**Aim of the exercise:** Write out the full set of records exactly. Any pictures in them do not belong in the copy.

Records from a dataset:
* * * *

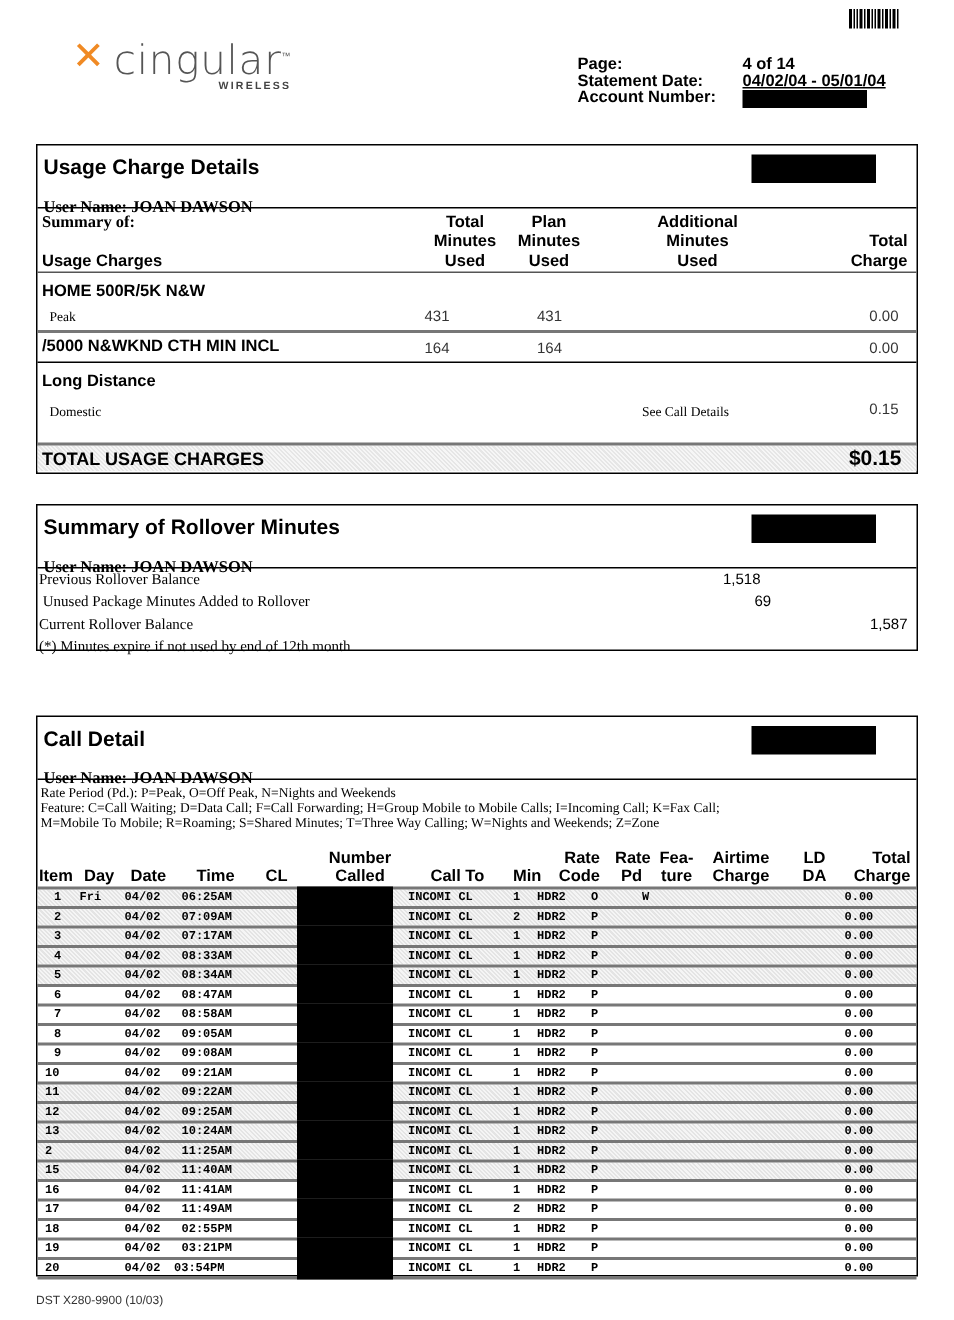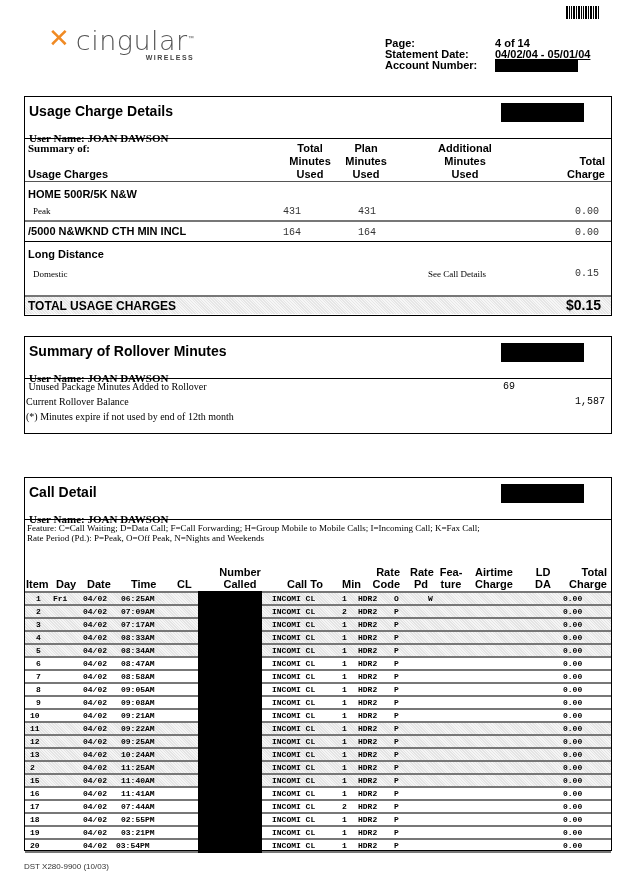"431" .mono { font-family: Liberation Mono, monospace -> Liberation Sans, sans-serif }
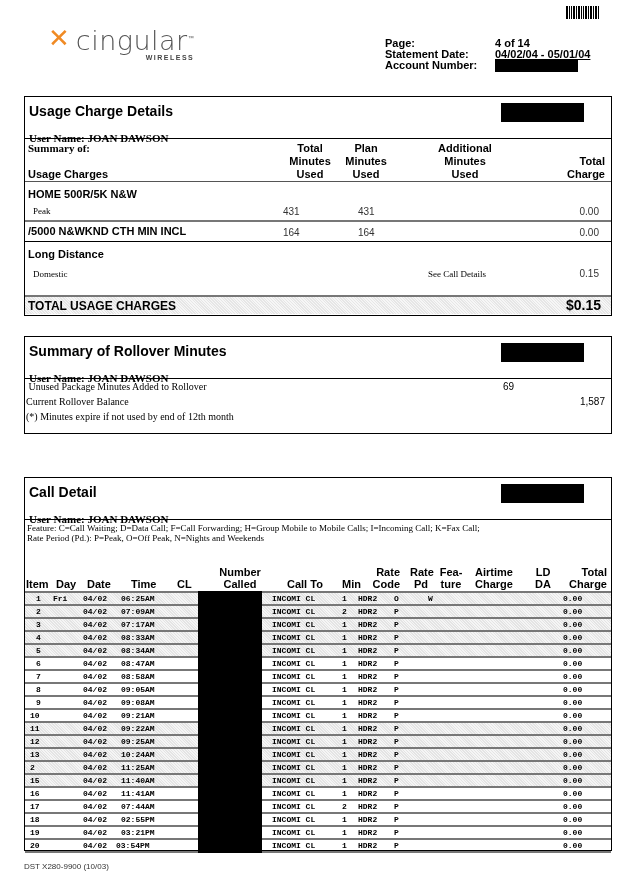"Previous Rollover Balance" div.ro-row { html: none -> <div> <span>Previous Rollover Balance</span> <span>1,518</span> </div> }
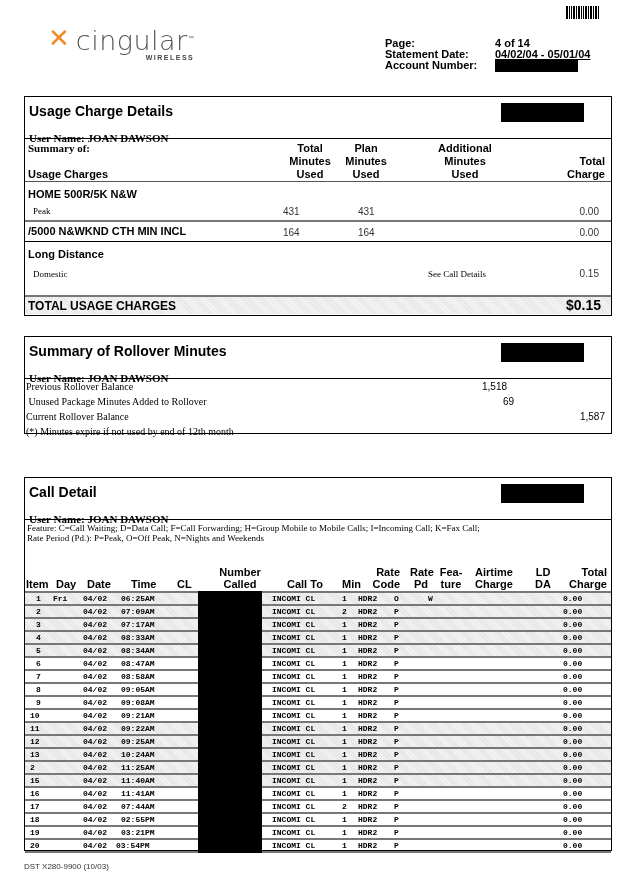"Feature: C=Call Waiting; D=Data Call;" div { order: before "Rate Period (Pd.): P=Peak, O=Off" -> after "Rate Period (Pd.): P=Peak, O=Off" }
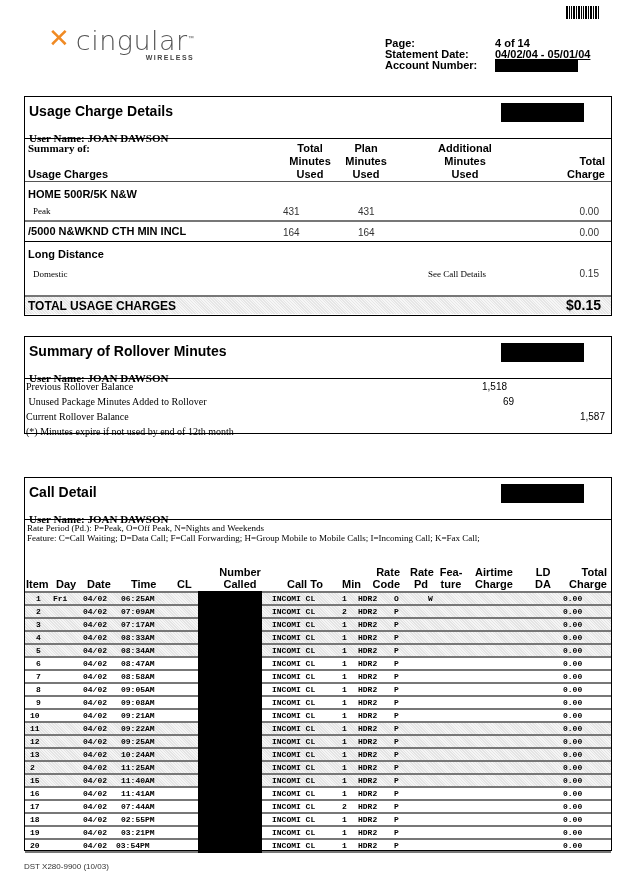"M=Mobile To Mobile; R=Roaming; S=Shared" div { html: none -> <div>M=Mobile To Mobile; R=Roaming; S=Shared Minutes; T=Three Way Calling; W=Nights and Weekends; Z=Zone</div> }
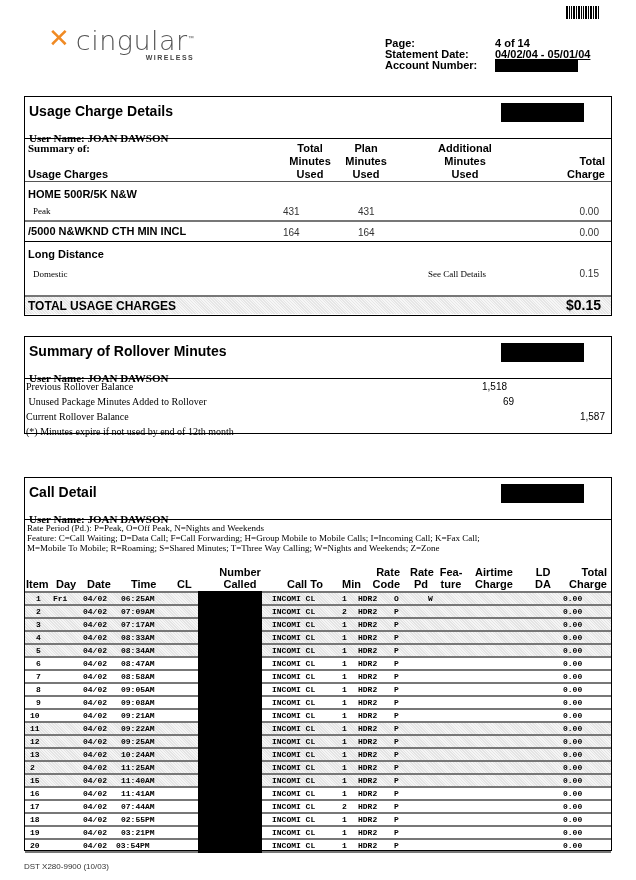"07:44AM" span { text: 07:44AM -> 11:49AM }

* * * *

**Solution for this exercise:**
"431" .mono { font-family: Liberation Mono, monospace -> Liberation Sans, sans-serif }
"Previous Rollover Balance" div.ro-row { html: none -> <div> <span>Previous Rollover Balance</span> <span>1,518</span> </div> }
"Feature: C=Call Waiting; D=Data Call;" div { order: before "Rate Period (Pd.): P=Peak, O=Off" -> after "Rate Period (Pd.): P=Peak, O=Off" }
"M=Mobile To Mobile; R=Roaming; S=Shared" div { html: none -> <div>M=Mobile To Mobile; R=Roaming; S=Shared Minutes; T=Three Way Calling; W=Nights and Weekends; Z=Zone</div> }
"07:44AM" span { text: 07:44AM -> 11:49AM }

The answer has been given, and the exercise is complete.